The Stranded Asset
How the AI inference boom might leave a generation of data centers behind.
Last week, Google announced its eighth-generation TPUs and split the chip family in two: TPU 8t for training and TPU 8i for low-latency inference at agent-scale, the first time in the TPU program's decade-long history that Google has shipped two distinct chip designs in the same generation.
At GTC 2026, Nvidia did the same, unveiling the Groq 3 LPU, its first inference-specific chip, built on the IP from a $20 billion deal with Groq.
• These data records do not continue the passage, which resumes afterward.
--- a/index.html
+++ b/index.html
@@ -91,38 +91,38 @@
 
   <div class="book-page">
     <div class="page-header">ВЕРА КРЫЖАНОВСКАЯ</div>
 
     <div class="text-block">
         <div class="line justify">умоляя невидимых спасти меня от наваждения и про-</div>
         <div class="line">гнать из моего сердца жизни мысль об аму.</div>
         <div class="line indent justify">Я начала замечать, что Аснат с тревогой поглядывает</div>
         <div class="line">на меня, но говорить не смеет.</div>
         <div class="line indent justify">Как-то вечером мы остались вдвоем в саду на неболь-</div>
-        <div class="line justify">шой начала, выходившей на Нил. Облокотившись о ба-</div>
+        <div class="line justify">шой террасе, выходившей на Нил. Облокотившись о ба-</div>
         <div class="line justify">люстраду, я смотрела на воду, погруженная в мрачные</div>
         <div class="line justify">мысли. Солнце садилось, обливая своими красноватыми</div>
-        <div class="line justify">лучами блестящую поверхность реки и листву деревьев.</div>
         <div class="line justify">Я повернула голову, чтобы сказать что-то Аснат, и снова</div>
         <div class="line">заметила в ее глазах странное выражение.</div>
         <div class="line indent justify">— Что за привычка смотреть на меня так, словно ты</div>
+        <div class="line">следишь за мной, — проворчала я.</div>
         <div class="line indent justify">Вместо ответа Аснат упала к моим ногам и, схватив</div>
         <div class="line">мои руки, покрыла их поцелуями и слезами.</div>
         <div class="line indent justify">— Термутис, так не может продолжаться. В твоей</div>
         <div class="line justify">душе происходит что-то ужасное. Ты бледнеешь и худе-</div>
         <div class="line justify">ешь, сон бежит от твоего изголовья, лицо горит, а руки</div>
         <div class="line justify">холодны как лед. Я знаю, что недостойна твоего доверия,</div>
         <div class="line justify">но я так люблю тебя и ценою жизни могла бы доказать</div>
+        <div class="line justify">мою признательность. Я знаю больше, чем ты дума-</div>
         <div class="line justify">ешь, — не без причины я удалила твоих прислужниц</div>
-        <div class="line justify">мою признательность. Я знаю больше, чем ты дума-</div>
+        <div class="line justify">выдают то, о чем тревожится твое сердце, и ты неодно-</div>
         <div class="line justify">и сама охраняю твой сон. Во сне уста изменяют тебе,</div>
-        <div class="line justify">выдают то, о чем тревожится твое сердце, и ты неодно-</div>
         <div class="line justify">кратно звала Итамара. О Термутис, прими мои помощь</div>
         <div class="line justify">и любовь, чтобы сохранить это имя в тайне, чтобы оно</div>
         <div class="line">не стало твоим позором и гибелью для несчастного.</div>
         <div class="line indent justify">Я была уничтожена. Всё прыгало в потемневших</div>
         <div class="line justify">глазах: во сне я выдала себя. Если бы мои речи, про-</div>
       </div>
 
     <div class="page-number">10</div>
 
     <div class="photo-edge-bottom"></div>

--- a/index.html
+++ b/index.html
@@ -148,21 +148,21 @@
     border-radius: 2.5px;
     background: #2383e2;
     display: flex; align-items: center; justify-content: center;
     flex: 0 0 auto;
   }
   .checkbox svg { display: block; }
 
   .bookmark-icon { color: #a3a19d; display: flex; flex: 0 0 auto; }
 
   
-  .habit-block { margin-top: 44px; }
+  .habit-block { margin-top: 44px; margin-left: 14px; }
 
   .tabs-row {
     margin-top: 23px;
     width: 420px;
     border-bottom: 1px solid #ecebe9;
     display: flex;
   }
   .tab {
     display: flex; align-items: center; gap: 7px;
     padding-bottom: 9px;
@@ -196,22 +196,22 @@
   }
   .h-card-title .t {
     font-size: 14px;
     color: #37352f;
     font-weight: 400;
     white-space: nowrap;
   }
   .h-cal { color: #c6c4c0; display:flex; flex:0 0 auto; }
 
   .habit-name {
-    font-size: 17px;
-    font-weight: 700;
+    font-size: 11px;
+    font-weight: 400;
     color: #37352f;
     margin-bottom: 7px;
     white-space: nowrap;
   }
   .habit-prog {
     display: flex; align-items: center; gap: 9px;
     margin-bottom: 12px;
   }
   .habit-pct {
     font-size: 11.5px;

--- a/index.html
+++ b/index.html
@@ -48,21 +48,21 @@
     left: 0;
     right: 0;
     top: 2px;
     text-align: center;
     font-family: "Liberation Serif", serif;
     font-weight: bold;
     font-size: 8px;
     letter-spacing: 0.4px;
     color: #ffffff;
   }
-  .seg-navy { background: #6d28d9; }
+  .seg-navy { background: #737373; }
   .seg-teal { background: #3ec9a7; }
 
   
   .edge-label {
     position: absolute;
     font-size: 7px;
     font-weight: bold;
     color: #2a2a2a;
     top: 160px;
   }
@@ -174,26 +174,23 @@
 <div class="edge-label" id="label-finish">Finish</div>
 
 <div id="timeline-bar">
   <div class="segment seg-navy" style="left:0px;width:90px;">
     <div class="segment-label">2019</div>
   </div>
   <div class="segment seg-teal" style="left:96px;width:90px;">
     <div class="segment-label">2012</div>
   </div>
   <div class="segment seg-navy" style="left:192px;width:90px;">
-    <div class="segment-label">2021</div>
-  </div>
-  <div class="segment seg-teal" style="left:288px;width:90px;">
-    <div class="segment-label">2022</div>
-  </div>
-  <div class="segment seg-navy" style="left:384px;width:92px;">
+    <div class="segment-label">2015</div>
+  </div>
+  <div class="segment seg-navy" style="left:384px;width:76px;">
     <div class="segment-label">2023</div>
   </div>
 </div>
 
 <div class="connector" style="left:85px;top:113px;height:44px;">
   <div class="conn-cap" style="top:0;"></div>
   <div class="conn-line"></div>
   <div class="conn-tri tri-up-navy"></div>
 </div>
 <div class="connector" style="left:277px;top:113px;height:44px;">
Meta, in March, unveiled four successive generations of its MTIA inference chips.
Three of the most consequential chip programs in the industry have arrived at the same conclusion in the same year: that inference as a workload is distinct enough to demand its own architecture.
Inference accounted for roughly a third of AI compute in 2023, climbed to half in 2025, and is projected by Deloitte to hit two-thirds by the end of 2026, with the Futurum Group expecting it to overtake training in both volume and dollars this year.
Operators are drawing the same conclusion. At GTC 2026, Jensen Huang declared that “the inflection point of inference has arrived,” projecting that computing demand will surpass $1 trillion through 2027.
But the infrastructure to support this shift is moving more slowly. The Big Five hyperscalers have collectively committed $660 to $690 billion for 2026, roughly 75% of it tied to AI, and the bulk of that is still flowing toward training-class campuses in remote regions. This is where power is abundant, but has considerable distance to inference demand.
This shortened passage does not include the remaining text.